La botte aujourd’hui : un classique indémodable

Aujourd’hui, la botte est partout. Elle est devenue un pilier de la garde-robe, pour l’homme comme pour la femme. Les tendances confirment le retour en force de la botte cavalière, portée avec des jupes ou par-dessus un jean. Elle donne une allure, une silhouette affirmée.

Quand un client cherche une bonne paire de bottes, je lui donne toujours les mêmes conseils. Ne regardez pas seulement le style, touchez le cuir. Vérifiez la souplesse de la cheville. Demandez comment la semelle est montée. Une bonne paire de bottes en cuir, c’est un investissement. Pour un modèle de qualité, fabriqué en France ou en Europe, avec un montage solide, le budget est conséquent. Pour une paire de bottes pour femme bien construite, attendez-vous à un prix de départ autour de 300-400 €. Pour un homme, cela peut monter à 400-600 € et bien plus pour des maisons d’exception comme Weston ou Paraboot. Vous pouvez consulter notre guide d’achat dédié aux bottes en cuir pour femme pour vous faire une idée plus précise.
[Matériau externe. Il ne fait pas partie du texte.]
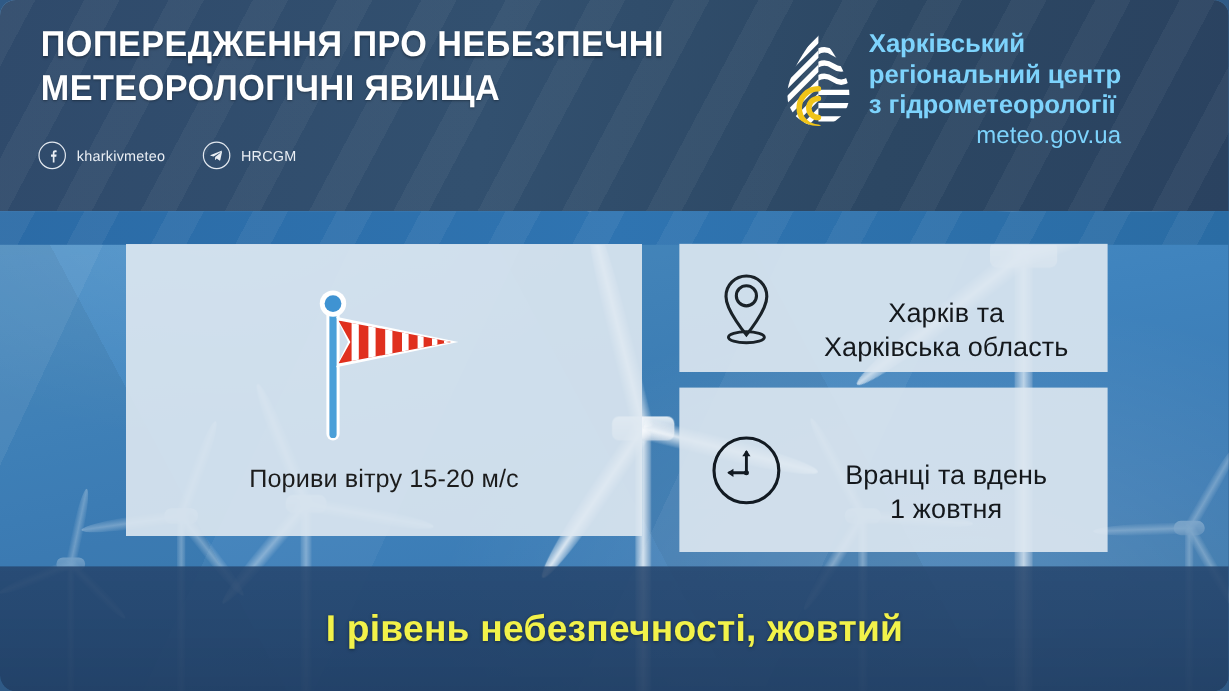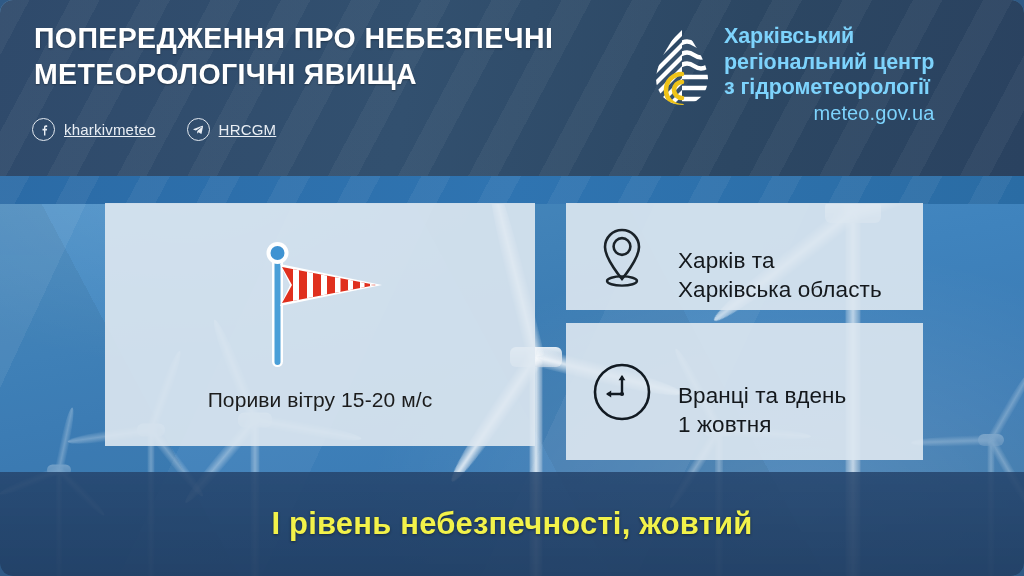--- a/index.html
+++ b/index.html
@@ -71,7 +71,7 @@
     width:21px;height:21px;border-radius:50%;border:1.6px solid #e3e9f0;
     display:flex;align-items:center;justify-content:center;color:#e9eef4;flex:0 0 auto;
   }
-  .soc-tx{color:#e9eef4;font-size:15px;letter-spacing:.2px;text-decoration:underline;}
+  .soc-tx{color:#e9eef4;font-size:12px;letter-spacing:.2px;}
   .soc-gap{width:13px;}
 
   

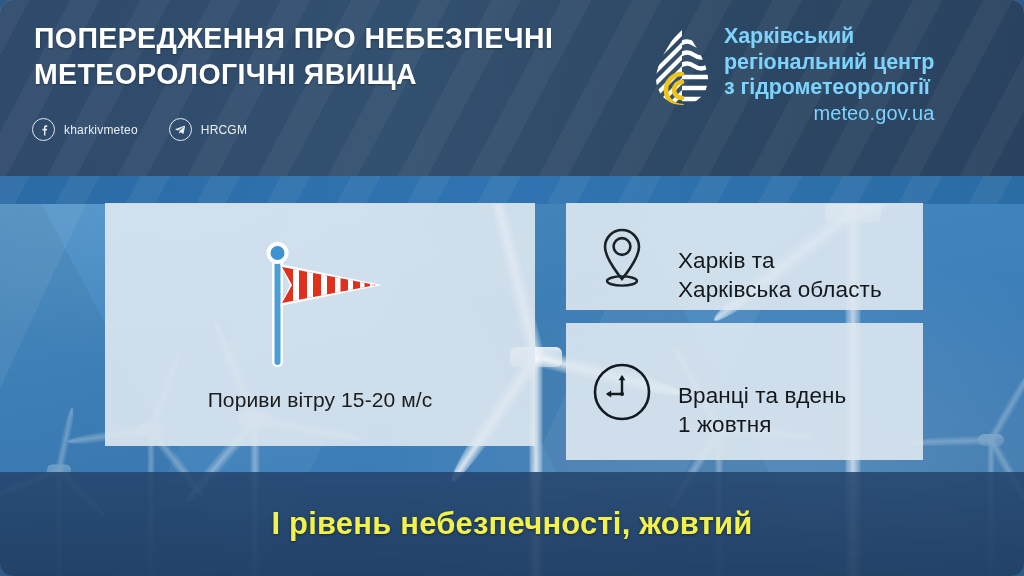--- a/index.html
+++ b/index.html
@@ -94,7 +94,7 @@
   .info-row{position:absolute;left:0;top:0;width:100%;height:100%;display:flex;align-items:center;}
   .info-ic{width:112px;display:flex;align-items:center;justify-content:center;flex:0 0 auto;}
   .info-tx{
-    flex:1 1 auto;font-size:22.5px;line-height:29px;
+    flex:1 1 auto;text-align:center;font-size:22.5px;line-height:29px;
     color:#14181c;padding-right:24px;letter-spacing:.1px;margin-top:36px;
   }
Mais c’est le prix de la durabilité. Une telle paire, bien entretenue, vous la garderez des décennies. Je le vois tous les jours à l’atelier : les bottes qui traversent le temps sont celles qui ont été bien nées.
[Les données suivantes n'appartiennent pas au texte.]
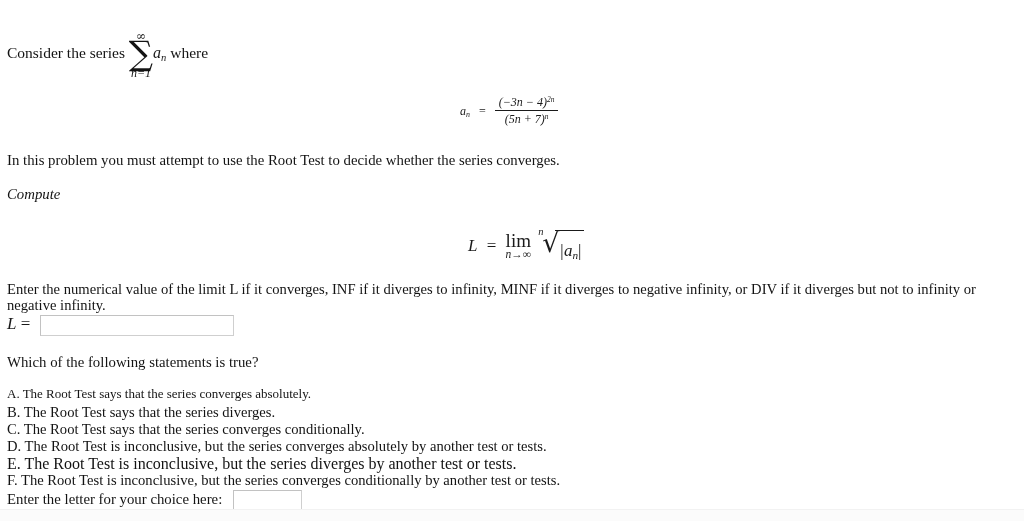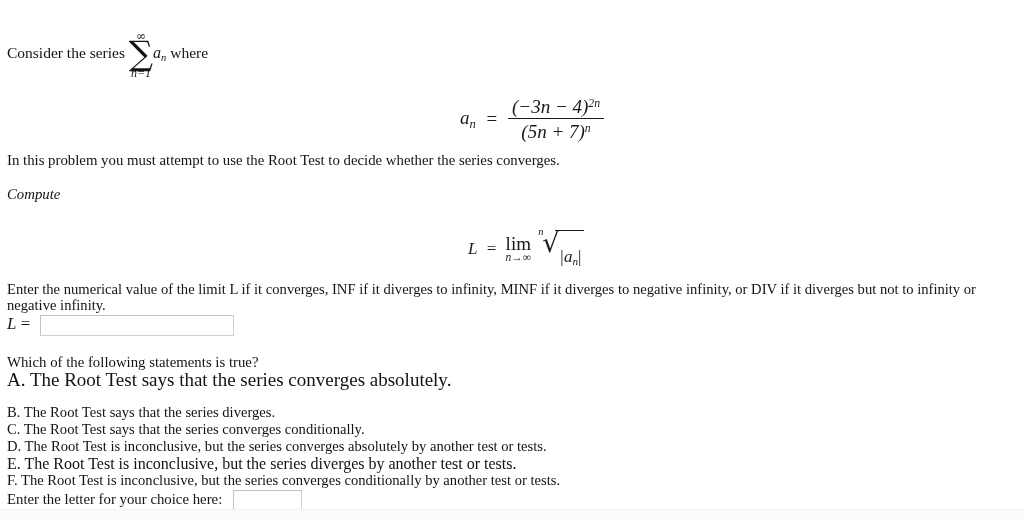--- a/index.html
+++ b/index.html
@@ -171,7 +171,7 @@
     <span>where</span>
   </div>
 
-  <div class="math" style="left:460px; top:96px; font-size:19px;">
+  <div class="math" style="left:460px; top:96px; font-size:12px;">
     <span style="display:inline-block; vertical-align:middle;"><span class="mvar">a</span><span class="sub">n</span></span>
     <span style="display:inline-block; vertical-align:middle; padding:0 6px;">=</span>
     <span class="frac">

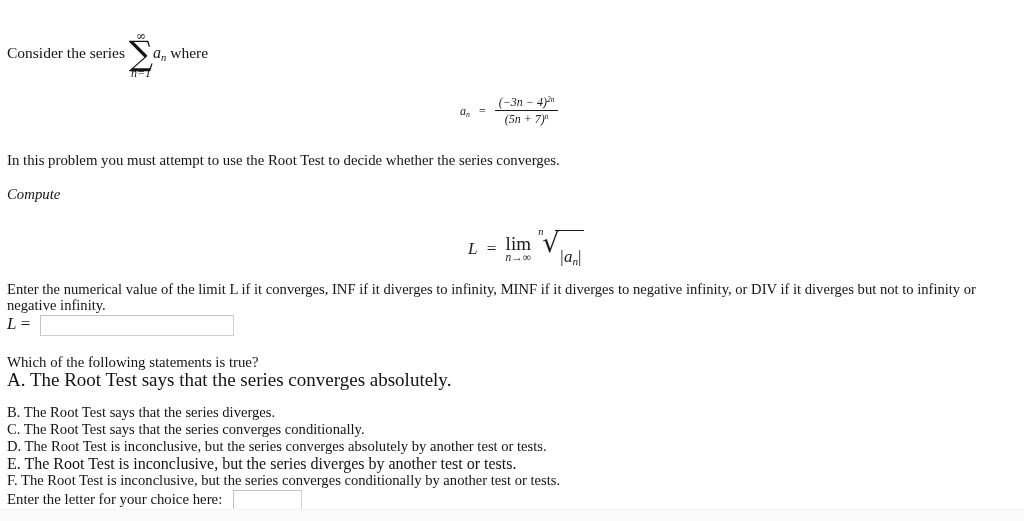--- a/index.html
+++ b/index.html
@@ -137,7 +137,7 @@
   .root .radicand {
     display: inline-block;
     border-top: 1.3px solid #1a1a1a;
-    padding: 16px 3px 1px 4px;
+    padding: 10px 3px 1px 4px;
     margin-left: 4px;
   }
 

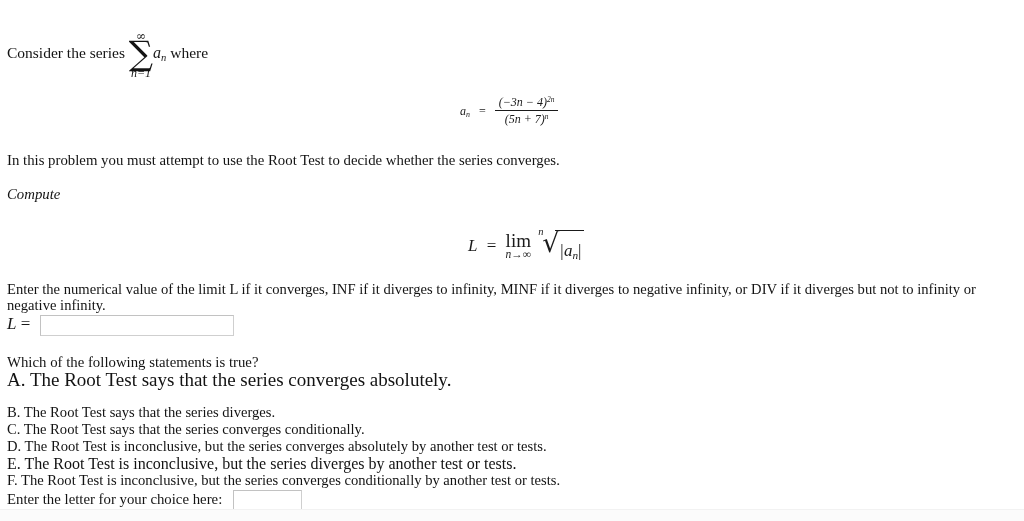--- a/index.html
+++ b/index.html
@@ -208,7 +208,7 @@
 
   <div class="line" style="left:7px; top:354px; font-size:14.8px;">Which of the following statements is true?</div>
 
-  <div class="line" style="left:7px; top:369px; font-size:19px;">A. The Root Test says that the series converges absolutely.</div>
+  <div class="line" style="left:7px; top:387px; font-size:13px;">A. The Root Test says that the series converges absolutely.</div>
   <div class="line" style="left:7px; top:404px; font-size:14.6px;">B. The Root Test says that the series diverges.</div>
   <div class="line" style="left:7px; top:421px; font-size:14.6px;">C. The Root Test says that the series converges conditionally.</div>
   <div class="line" style="left:7px; top:438px; font-size:14.6px;">D. The Root Test is inconclusive, but the series converges absolutely by another test or tests.</div>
La botte a réussi une chose incroyable : conserver la mémoire de sa fonction première, cette force tranquille de l’équipement militaire, tout en devenant un objet de désir et de style. C’est la preuve qu’une chaussure bien pensée et bien fabriquée, traverse les époques sans prendre une ride.

Questions fréquentes

À retenir, en quelques questions.

Quelle est l'origine exacte de la botte ?
La botte est née il y a des millénaires, non pas pour la marche, mais pour le cheval. Ses origines remontent aux peuples cavaliers des steppes d'Asie centrale (Scythes, Perses). Sa fonction était purement utilitaire : la tige haute protégeait la jambe du cavalier des frottements contre la selle et le flanc du cheval, tandis que le talon naissant servait à caler le pied dans l'étrier. C'était un outil de protection avant d'être une chaussure.
Quand les femmes ont-elles vraiment commencé à porter des bottes ?
Si quelques femmes de l'aristocratie en portaient pour la chasse ou l'équitation, l'adoption massive date du XIXe siècle. Le raccourcissement progressif des robes à l'époque victorienne a dévoilé les chevilles, créant un besoin pour des chaussures montantes. La bottine à lacets ou à boutons est devenue un symbole d'élégance et de modernité, offrant une meilleure protection et une plus grande liberté de mouvement que les escarpins.
La botte Wellington a-t-elle toujours été en caoutchouc ?
Absolument pas. C'est une erreur commune. La botte Wellington originale, créée au début du XIXe siècle pour le Duc de Wellington, était une botte de cavalier de luxe en cuir de veau souple et ciré. C'était une version épurée et ajustée de la botte militaire de l'époque. La version en caoutchouc est une invention bien plus tardive, brevetée par Hiram Hutchinson en 1853 après avoir acquis les droits du procédé de vulcanisation de Charles Goodyear.
Comment reconnaître une botte en cuir de grande qualité ?
Un artisan regarde plusieurs points. D'abord, le cuir : un cuir pleine fleur, souple mais avec de la tenue, est indispensable. Ensuite, la construction : un montage Goodyear ou Norvégien est un gage de robustesse et de réparabilité, contrairement à une simple semelle collée. Le contrefort, à l'arrière du talon, doit être rigide pour bien maintenir le pied. Enfin, la doublure intégrale en cuir est un signe de confort et de qualité qui ne trompe pas.
Qu'est-ce qui différencie une botte de cavalier d'une botte de mode ?
La fonction. Une botte de cavalier est un équipement technique. Sa tige est rigide pour guider la jambe, son contrefort est dur, sa semelle est lisse pour ne pas accrocher l'étrier, et son montage est conçu pour durer des décennies sous contrainte. Une botte de mode s'inspire de cette esthétique mais privilégie le confort de marche immédiat : le cuir est plus souple, la semelle souvent en gomme crantée, et la construction est généralement plus légère, souvent soudée (collée).